Limitations & Future Work

  • Applicable only to Transformer-like models; SSM-based models (e.g., Mamba, RWKV) are not directly supported.
  • KV-cache inversion remains feasible for MHA models; GQA/MLA provides practical security but lacks a mathematical guarantee.
  • Equivalence is difficult to strictly verify; benchmark providers need standardized calibration and backtesting protocols.
  • Anchor model selection may introduce bias (marginalizing small model families).
  • Multi-turn, dynamic, and interactive benchmarks (CoQA, WebShop, DynaBench) require specialized adaptation.
  • While storage increments are controllable (350MB/100K tokens), large-scale benchmarks like MMLU still require >17GB, necessitating further optimization for long-term accumulation.
  • vs.

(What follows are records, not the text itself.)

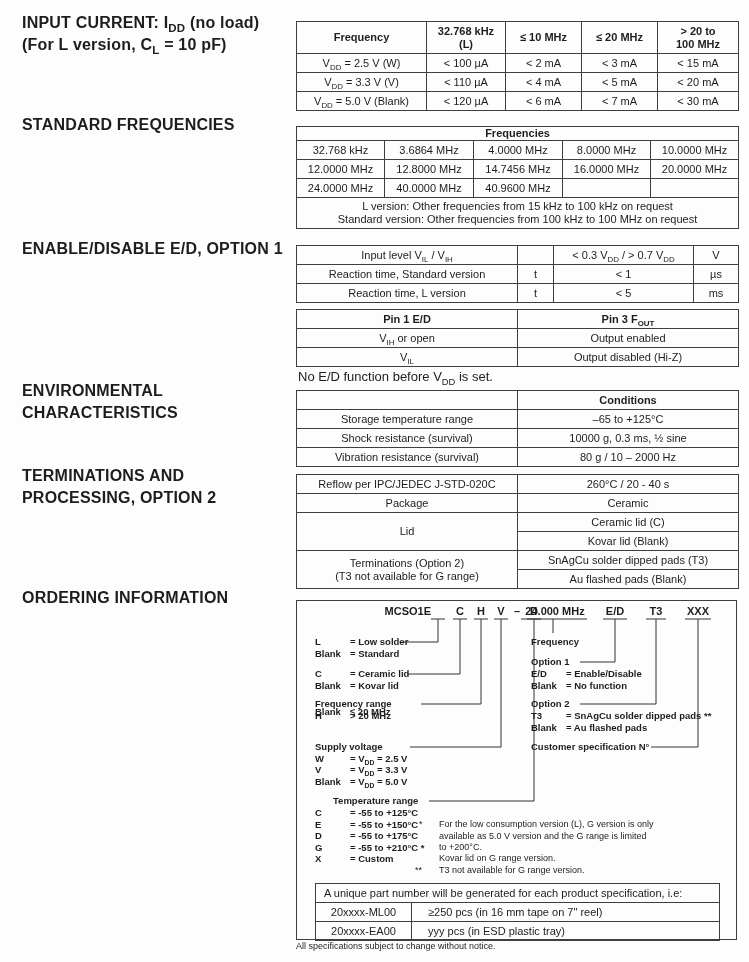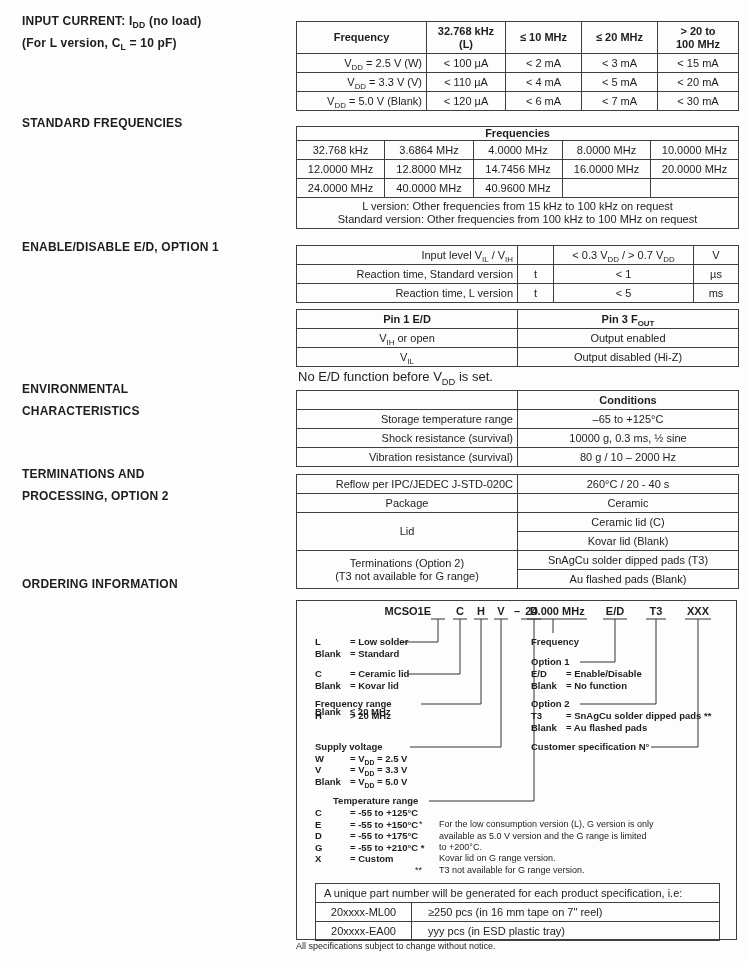--- a/index.html
+++ b/index.html
@@ -6,7 +6,7 @@
   .page{position:relative;width:749px;height:962px;background:#fdfdfd;overflow:hidden;
         font-family:"Liberation Sans",sans-serif;color:#1d1d1d;}
   
-  .sh{position:absolute;left:22px;font-weight:bold;font-size:12px;letter-spacing:.2px;white-space:nowrap;}
+  .sh{position:absolute;left:22px;font-weight:bold;font-size:16px;letter-spacing:.2px;white-space:nowrap;}
   
   table.tb{position:absolute;border-collapse:collapse;table-layout:fixed;background:#fdfdfd;}
   .tb th,.tb td{border:1px solid #3f3f3f;font-size:11px;line-height:13px;padding:0 4px;

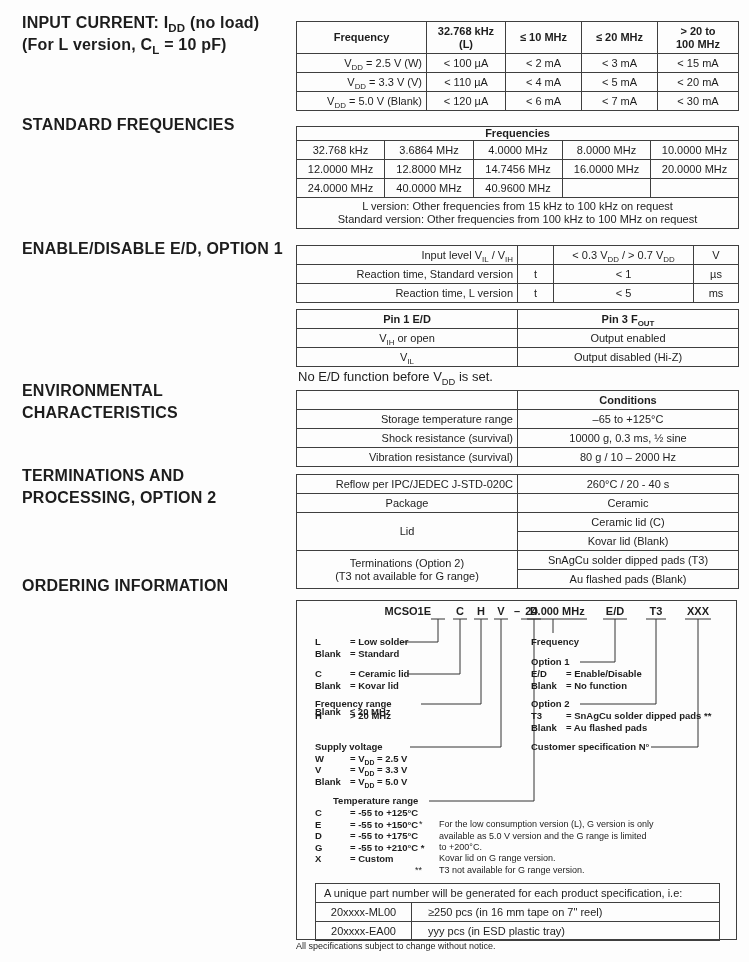--- a/index.html
+++ b/index.html
@@ -12,7 +12,7 @@
   .tb th,.tb td{border:1px solid #3f3f3f;font-size:11px;line-height:13px;padding:0 4px;
                 text-align:center;vertical-align:middle;font-weight:normal;overflow:hidden;}
   .tb th{font-weight:bold;}
-  .tb .l{text-align:right;}
+  .tb .l{text-align:center;}
   .tb tr{height:19px;}
   .pre{white-space:pre-line;}
   sub{font-size:0.72em;line-height:0;}

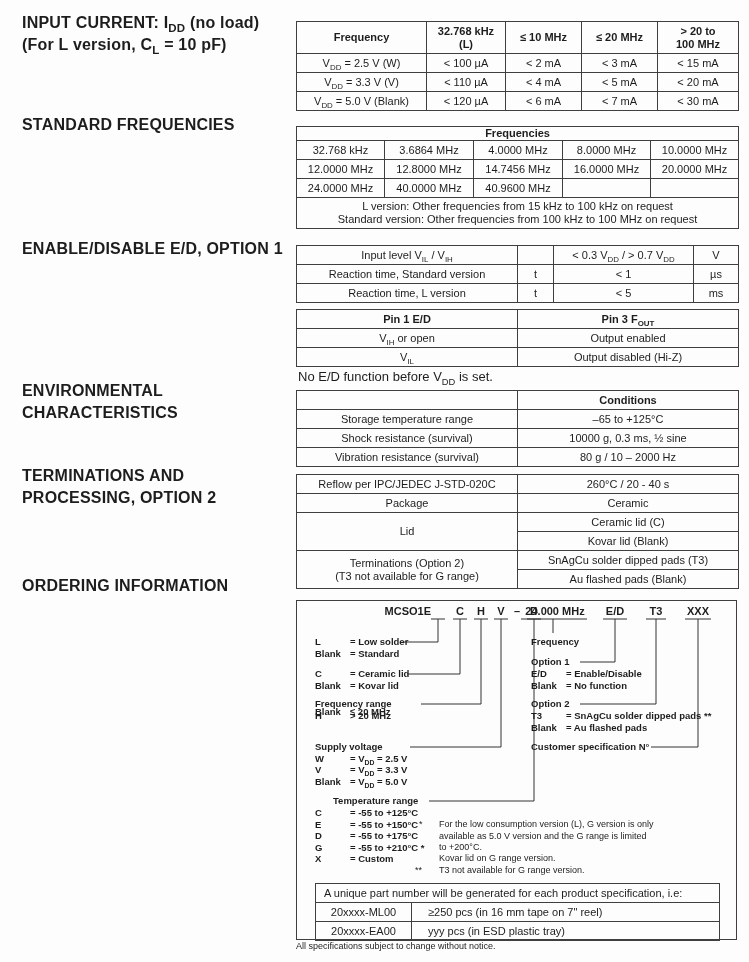--- a/index.html
+++ b/index.html
@@ -42,7 +42,7 @@
   <div class="sh" style="top:404px;">CHARACTERISTICS</div>
   <div class="sh" style="top:467px;">TERMINATIONS AND</div>
   <div class="sh" style="top:489px;">PROCESSING, OPTION 2</div>
-  <div class="sh" style="top:577px;text-align:center;">ORDERING INFORMATION</div>
+  <div class="sh" style="top:589px;text-align:center;">ORDERING INFORMATION</div>
 
   <table class="tb" style="left:296px;top:21px;width:442px;">
     <colgroup>

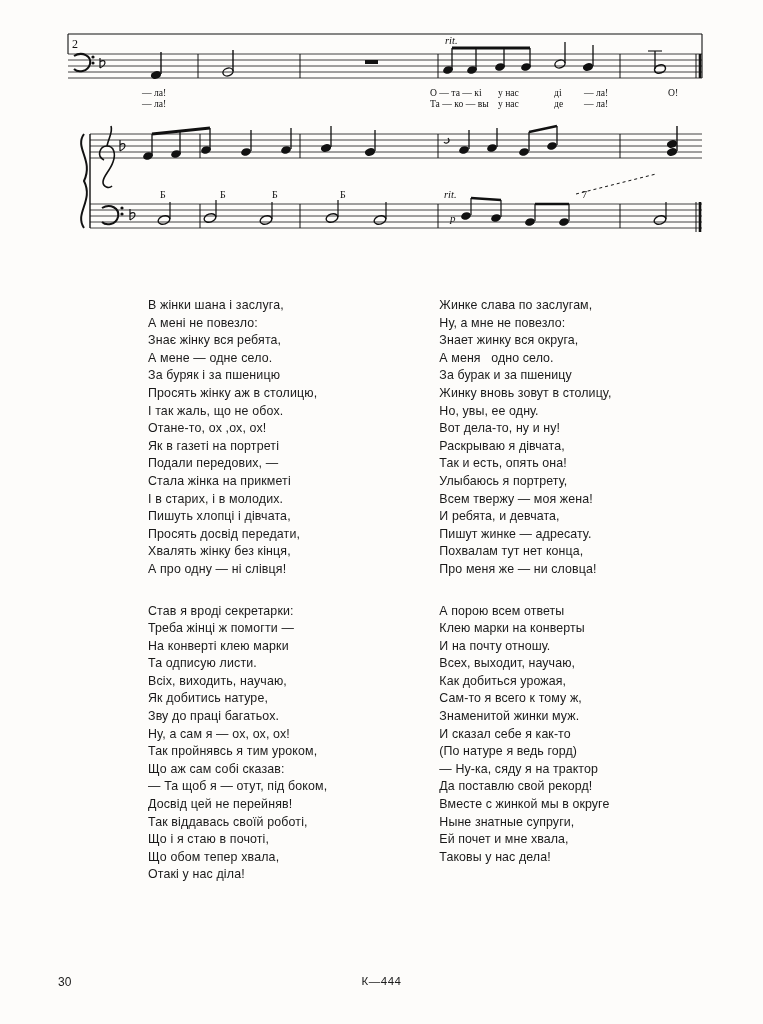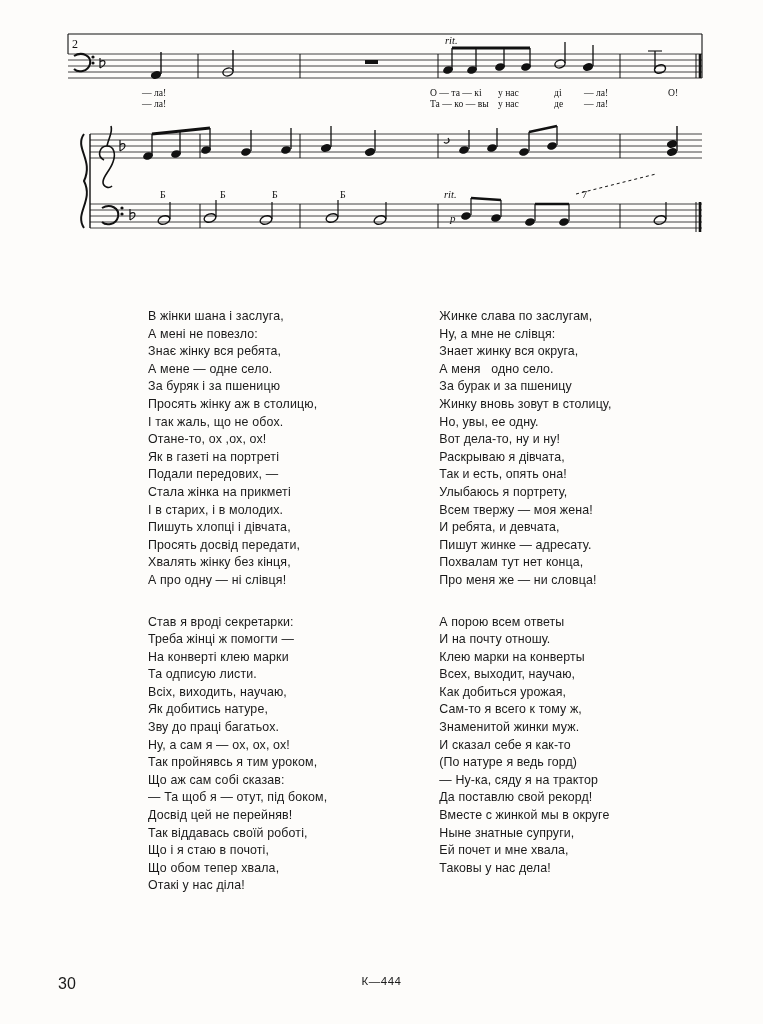--- a/index.html
+++ b/index.html
@@ -44,7 +44,7 @@
     width: 180px;
   }
   .verse {
-    margin: 16px 0 24px 0;
+    margin: 5px 0 24px 0;
   }
   .line {
     font-size: 12.4px;

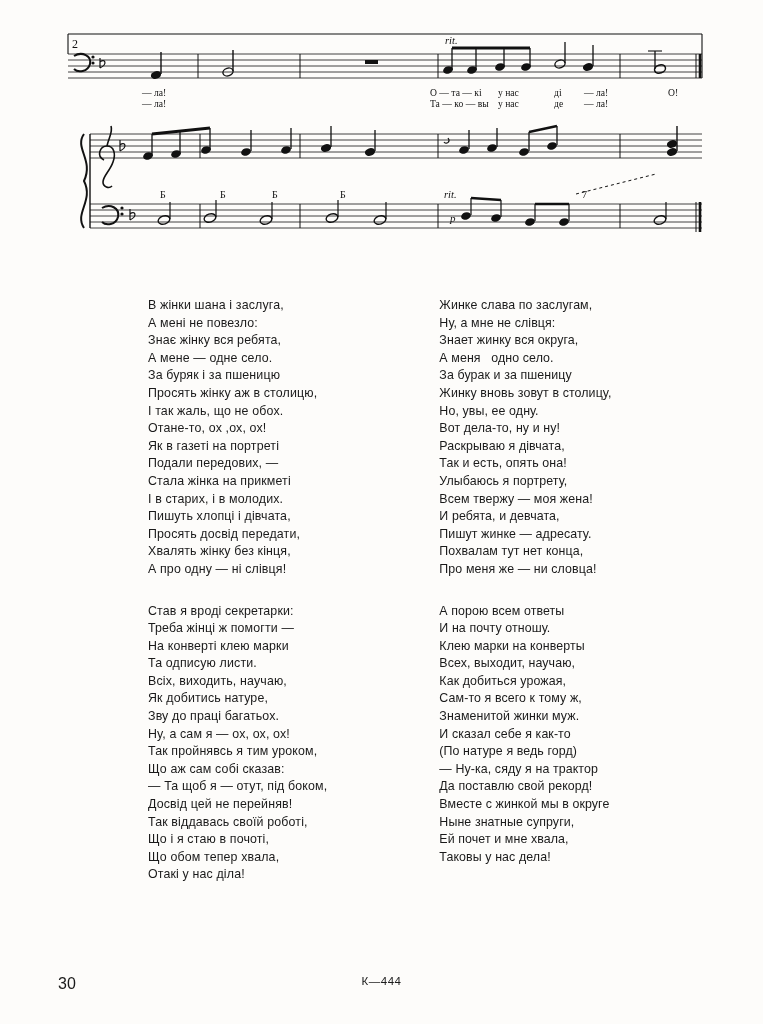--- a/index.html
+++ b/index.html
@@ -328,7 +328,7 @@
 
       <div class="verse">
         <div class="line">Жинке слава по заслугам,</div>
-        <div class="line">Ну, а мне не слівця:</div>
+        <div class="line">Ну, а мне не повезло:</div>
         <div class="line">Знает жинку вся округа,</div>
         <div class="line">А меня   одно село.</div>
         <div class="line">За бурак и за пшеницу</div>

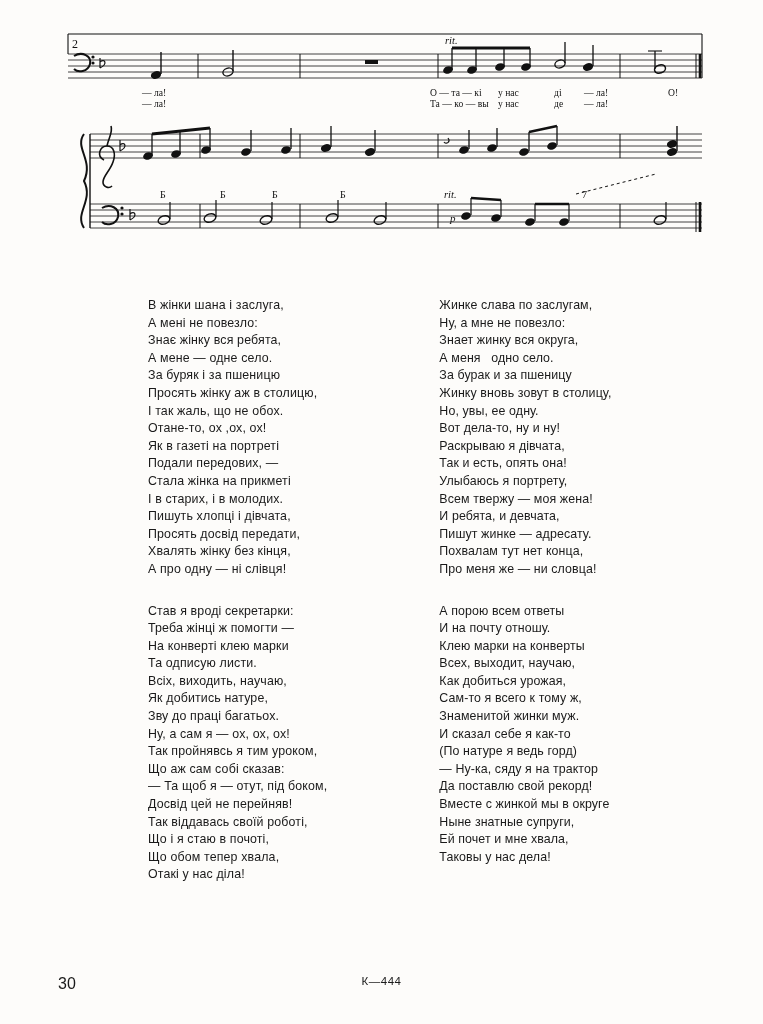--- a/index.html
+++ b/index.html
@@ -347,8 +347,8 @@
 
       <div class="verse">
         <div class="line">А порою всем ответы</div>
+        <div class="line">Клею марки на конверты</div>
         <div class="line">И на почту отношу.</div>
-        <div class="line">Клею марки на конверты</div>
         <div class="line">Всех, выходит, научаю,</div>
         <div class="line">Как добиться урожая,</div>
         <div class="line">Сам-то я всего к тому ж,</div>

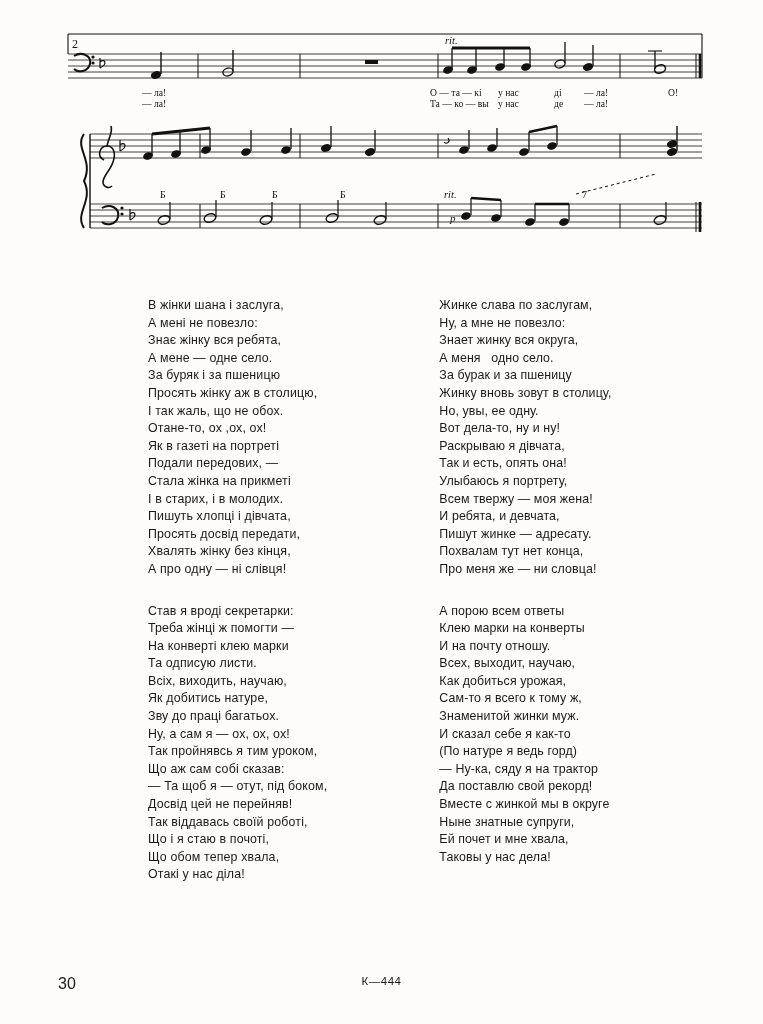--- a/index.html
+++ b/index.html
@@ -61,7 +61,7 @@
     position: absolute;
     left: 58px;
     top: 975px;
-    font-size: 16px;
+    font-size: 12px;
   }
   .plate-number {
     position: absolute;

Decontamination: Identification precision is low at the trillion-token scale; CRD focus on prevention rather than detection.
  • vs. Private Benchmarks + Third-party Evaluation: Those raise barriers and harm open science; CRD remains public but unlearnable.
  • vs. Dynamic Benchmarks: Those lose longitudinal comparability; CRDs are static and reproducible.
  • vs. Unlearnable Data (Images): Image perturbation fails on text due to paraphrasing; CRD bypasses data-level obfuscation.
  • Insight: Utilizing the mathematical properties of model architectures as a resource for security and privacy infrastructure can be extended to model attribution, watermarking, and privacy governance.

Rating

  • Novelty: ⭐⭐⭐⭐⭐ Releasing CRD through architectural asymmetry is a truly new direction orthogonal to existing anti-contamination routes.
  • Experimental Thoroughness: ⭐⭐⭐ (Position Paper) — Primarily focuses on argumentation and feasibility analysis rather than SOTA numbers; however, the compatibility table and storage estimates are clear.
  • Writing Quality: ⭐⭐⭐⭐ The three properties are clearly formalized, the training-inference diagram is intuitive, and the interdisciplinary synthesis is solid.
  • Value: ⭐⭐⭐⭐⭐ Addresses fundamental issues in the evaluation ecosystem; if adopted, it would qualitatively improve the reliability of LLM benchmarks.